By: Radhakrishna N S

By Amit Roy
SURINDER ARORA, the founder and chairman of the Arora Group, has always prided himself on be­ing able to look after his staff “like family”, and now in the light of the coronavirus pandemic, that belief is being put to the most severe of tests.

The hotelier has 2,500 full-time staff, but with agency workers, Arora has to look after more 3,000 people. There has been a sugges­tion that if any of them were left without a roof over their heads because they could not make their rent or mortgage payments, he might be able to put them up in one of his dozen hotels.

These include the O2 Intercon­tinental in Greenwich, London, which was used earlier this year for a summit of African heads of government. It is also used by such organisations as the Confedera­tion of British Industry for their annual conferences.

Arora, 61, who has built one of the most successful family-owned hotel groups in the country from nothing, has five hotels around Heathrow and three at Gatwick airports, respectively. He is now helped by members of his family, including his son, Sanjay.

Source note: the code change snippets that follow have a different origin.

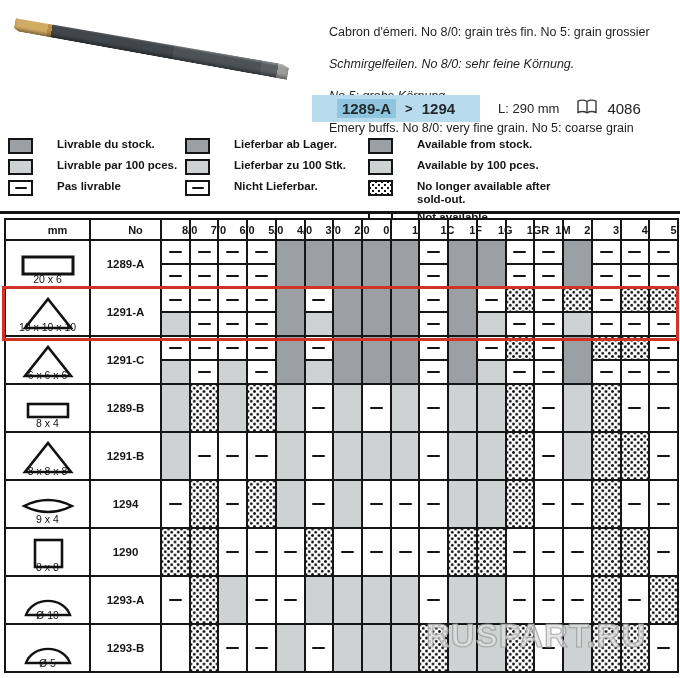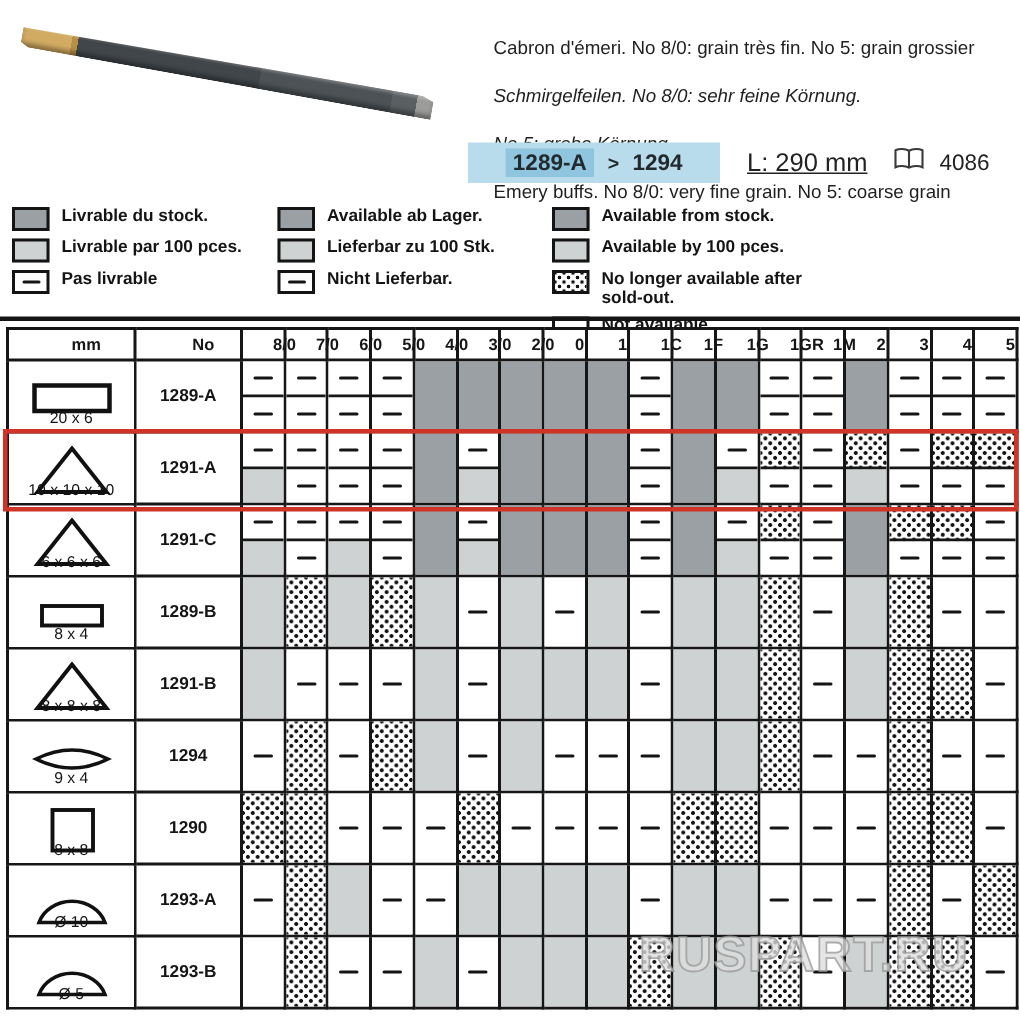--- a/index.html
+++ b/index.html
@@ -25,29 +25,29 @@
   .d-en{margin-top:7px !important;}
 
   
   .ref-row{position:absolute;left:312px;top:95px;width:366px;height:27px;
            display:flex;align-items:center;}
   .range-bar{width:168px;height:27px;background:#b9dcec;display:flex;
              align-items:center;justify-content:center;gap:9px;
              font-weight:bold;font-size:15px;color:#232a2e;cursor:pointer;}
   .range-from{background:#8fc5de;padding:1px 5px;}
   .range-sep{font-size:13px;}
-  .len{margin-left:18px;font-size:17px;color:#222;text-decoration:underline;}
+  .len{margin-left:18px;font-size:13px;color:#222;}
   .book{margin-left:17px;}
   .pageref{margin-left:9px;font-size:15px;color:#222;}
 
   
   .legend{position:absolute;left:0;top:138px;width:680px;height:72px;}
   .legend-col{position:absolute;top:0;}
   .legend-col.c0{left:8px;}  .legend-col.c1{left:185px;}  .legend-col.c2{left:368px;}
-  .legend-item{display:flex;align-items:flex-start;gap:8px;margin-bottom:5px;min-height:13px;}
+  .legend-item{display:flex;align-items:flex-start;gap:24px;margin-bottom:5px;min-height:13px;}
   .legend-label{font-size:11.5px;font-weight:bold;line-height:13px;color:#141414;}
   .legend-col.c0 .legend-item:nth-child(3) .legend-label{max-width:118px;}
   .legend-col.c2 .legend-item:nth-child(3) .legend-label{max-width:142px;}
   .swatch{width:21px;height:12px;border:2px solid #141414;flex:none;
           display:flex;align-items:center;justify-content:center;margin-top:0;}
   .sw-dk{background:#9aa0a3;}
   .sw-lt{background:#ced2d3;}
   .sw-ch{background-color:#fff;
      background-image:radial-gradient(#141414 1.1px,transparent 1.4px),
                       radial-gradient(#141414 1.1px,transparent 1.4px);
@@ -133,21 +133,21 @@
       <div class="legend-item">
         <span class="swatch sw-da">
           <span class="dash"></span>
         </span>
         <span class="legend-label">Pas livrable</span>
       </div>
     </div>
     <div class="legend-col c1">
       <div class="legend-item">
         <span class="swatch sw-dk"></span>
-        <span class="legend-label">Available ab Lager.</span>
+        <span class="legend-label">Lieferbar ab Lager.</span>
       </div>
       <div class="legend-item">
         <span class="swatch sw-lt"></span>
         <span class="legend-label">Lieferbar zu 100 Stk.</span>
       </div>
       <div class="legend-item">
         <span class="swatch sw-da">
           <span class="dash"></span>
         </span>
         <span class="legend-label">Nicht Lieferbar.</span>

The businessman has also been bidding to build the third runway and associated terminal and in­frastructure at Heathrow, but this project is now on hold because a court ruled in favour of environ­mentalists who want the airport’s expansion to be called off. In the long run, it is more than likely that the government will have to find a way around the court ruling.

So far as the present crisis is concerned, Arora told the Sunday Times (22) that the industry aver­age for a hotel to break even is 60 per cent. “But our total occupancy across the group is down to 20 per cent, and some our hotels are down to two per cent,” he said.

Arora’s office overlooks Heath­row, where he can normally see a steady succession of aircraft com­ing in to land.

The Sunday Times noted: “On the tarmac, the tail fins of ground­ed British Airways planes stretched into the distance. The occa­sional jumbo that did take off climbed rapidly, empty of passen­gers. Cars were rare in the car park. Roads normally choked with traffic were wide open.

“Arora’s hotel chain… is on the frontline of this abrupt change. His is one of the bigger ancillary businesses reliant on a thriving airport ecosystem that includes 76,000 people working in 400 companies. Lounges, rooms and restaurants are emptying.”

“This is just the start,” Arora told the Sunday Times. “There’s going to be a domino effect.”

He elaborated on what he said in an interview with Eastern Eye.

Praising prime minister Boris Johnson’s actions and that of chancellor Rishi Sunak as well, he said: “The bottom line is that the government and the chancellor are working really hard not to put people out on the road, make peo­ple homeless or out of a job.

“They are trying to support eve­ryone, which is a great thing. We are also, from our point of view, overtaken by events. My intention has always been laying people off is the last resort if you want to run a successful business built on sol­id foundations. Obviously, the government assistance will help – that goes a long way to try and keep everyone in work. “

On using his hotels to house staff, he explained: “That was if we had to lay off staff and if the staff couldn’t pay their rent or have anywhere to stay. Thankfully that is now superseded by the assis­tance, so we don’t need to lay staff. But we will always want to make sure that we can do the best for our people – that is just as im­portant. Their welfare and their safety are important.”

Arora added: “Priority wise, we have to look at so many different options. We have been having our daily meetings, our emergency meetings, our own ‘Cobra’ meet­ings every day, discussing all the options open to us.

“My wages bill is £60 million a year – more than £5m a month – and if we have no business com­ing in, I don’t think any business can sustain that for too long.

“That’s why we have to look at all different options. Originally we were looking at what do we do – do we actually look at it on the basis of doing reduced hours, re­duced weeks, days in the week, do we have to lay some people off, what measures can we take to re­main healthy? The one on the re­dundancy is always the last one.